差し出された黒いモノを恐る恐る口にした瞬間、サクッとした歯応えと甘味が口腔内に拡がる。続いてほろ苦さと複雑な旨味が脳に直接響いてくる。朝方に使った魔力が即座に回復していく感覚、寝不足が続いた身体のダルさも嘘のように消えていく。


「これは!?」


「あ、あれ?お口に合いませんでした?甘いもの苦手です」


「あ、すまない。いや凄く美味しいと思う。ただ、あまりにも凄い効能だったので、取り乱して申し訳ない」


きっと効果な霊薬でも入っているのかもしれない。貴重なモノを惜しげもなく振る舞う、思った以上に大物なのだろう。


「これ美味しいっすねー!これは何すか?これはー?あ、こっちも超うまいっすー!」


「あまーい、美味しいー!」


「ほう、このしょっぱさは癖になるな。海藻を干したものだろうか?」


私が食べた反応を見た後で各々が男の持ってきた食料に手をつけ始めた。私もこの時ばかりは譲れないと目に写った饅頭に手を伸ばす。どれも滋味深く、腹の底から力が漲ってくるようである。
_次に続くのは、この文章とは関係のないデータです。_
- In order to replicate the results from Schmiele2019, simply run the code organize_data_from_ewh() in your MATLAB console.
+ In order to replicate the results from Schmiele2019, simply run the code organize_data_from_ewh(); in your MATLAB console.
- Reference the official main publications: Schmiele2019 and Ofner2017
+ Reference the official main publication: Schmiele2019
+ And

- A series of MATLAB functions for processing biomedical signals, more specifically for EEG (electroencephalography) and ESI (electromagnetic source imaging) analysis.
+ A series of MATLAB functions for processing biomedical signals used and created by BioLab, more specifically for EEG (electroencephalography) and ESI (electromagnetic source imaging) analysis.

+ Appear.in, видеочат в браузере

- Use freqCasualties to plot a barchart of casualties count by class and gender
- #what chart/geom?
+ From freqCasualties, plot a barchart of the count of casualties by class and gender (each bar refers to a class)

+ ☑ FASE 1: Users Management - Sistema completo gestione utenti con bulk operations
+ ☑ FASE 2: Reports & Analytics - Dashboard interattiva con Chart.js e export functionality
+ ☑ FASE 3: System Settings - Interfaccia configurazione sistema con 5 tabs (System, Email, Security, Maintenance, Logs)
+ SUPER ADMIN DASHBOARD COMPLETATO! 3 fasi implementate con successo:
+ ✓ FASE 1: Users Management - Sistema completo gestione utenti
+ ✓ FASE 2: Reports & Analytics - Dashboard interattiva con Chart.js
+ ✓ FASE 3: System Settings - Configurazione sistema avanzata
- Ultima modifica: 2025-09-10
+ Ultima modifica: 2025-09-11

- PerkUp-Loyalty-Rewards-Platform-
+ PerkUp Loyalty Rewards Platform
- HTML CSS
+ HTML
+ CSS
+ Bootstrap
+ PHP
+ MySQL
「喜んでいただけてるようで良かった、気に入ってもらえるかわからなかったのであんまり量は持ってきて無いんですが、車に戻れば幾らでも造れると思いますから。おかわり今から持ってきましょうか?」


…?

皆がピタリと固まる、静まり返る。平静なのは目の前の男と私の娘だけのようだ。


「え、今なんと?」


私の口から、反射的に言葉がこぼれる。


「あ、足りないかなーと。すみません、もう充分でした?あんまりお菓子ばっかりってのもあれですよね」


「いやいや、その、もっといただけるというのは望外なのですが、そうではなくて。今先程、造られると仰いました?」


「はい?えーっと、はい。この世界って、魔力でモノを造るのって、そこまでおかしなことじゃ無いんですよね?確かコロナから聞きましたけど、村長さんもお米が産み出せたりするとか。」


「米や小麦と言った簡単なものならばですが。失礼ですがこれを、この持ってきていただいたモノを、幾らでもお造りになられると言うのでしょうか?」


「そうですね、限界まで試したことがないから幾らでもってのは確かにわからないですね。でも何か減り具合とか感覚的では、百袋分くらいはとりあえず出来そうですけど」


どうやら目の前の男は魔族とか怪物と言うものを遥かに凌駕する存在であるらしい。

村長さんは魔力を全力で使って、1日米俵四つくらい。240キロの米がつくれます。

朝方に3俵、お昼はデスクワーク、夕方にもう一俵つくれるくらい。


こめだわらいっぴょうでざっくり60キログラム

精米粗くても50キログラム以上

一升が約二キロなので、50人の村の主食は足りてますね。加工したり色々頑張ろうとしてますが、まだまだ年月が必要です。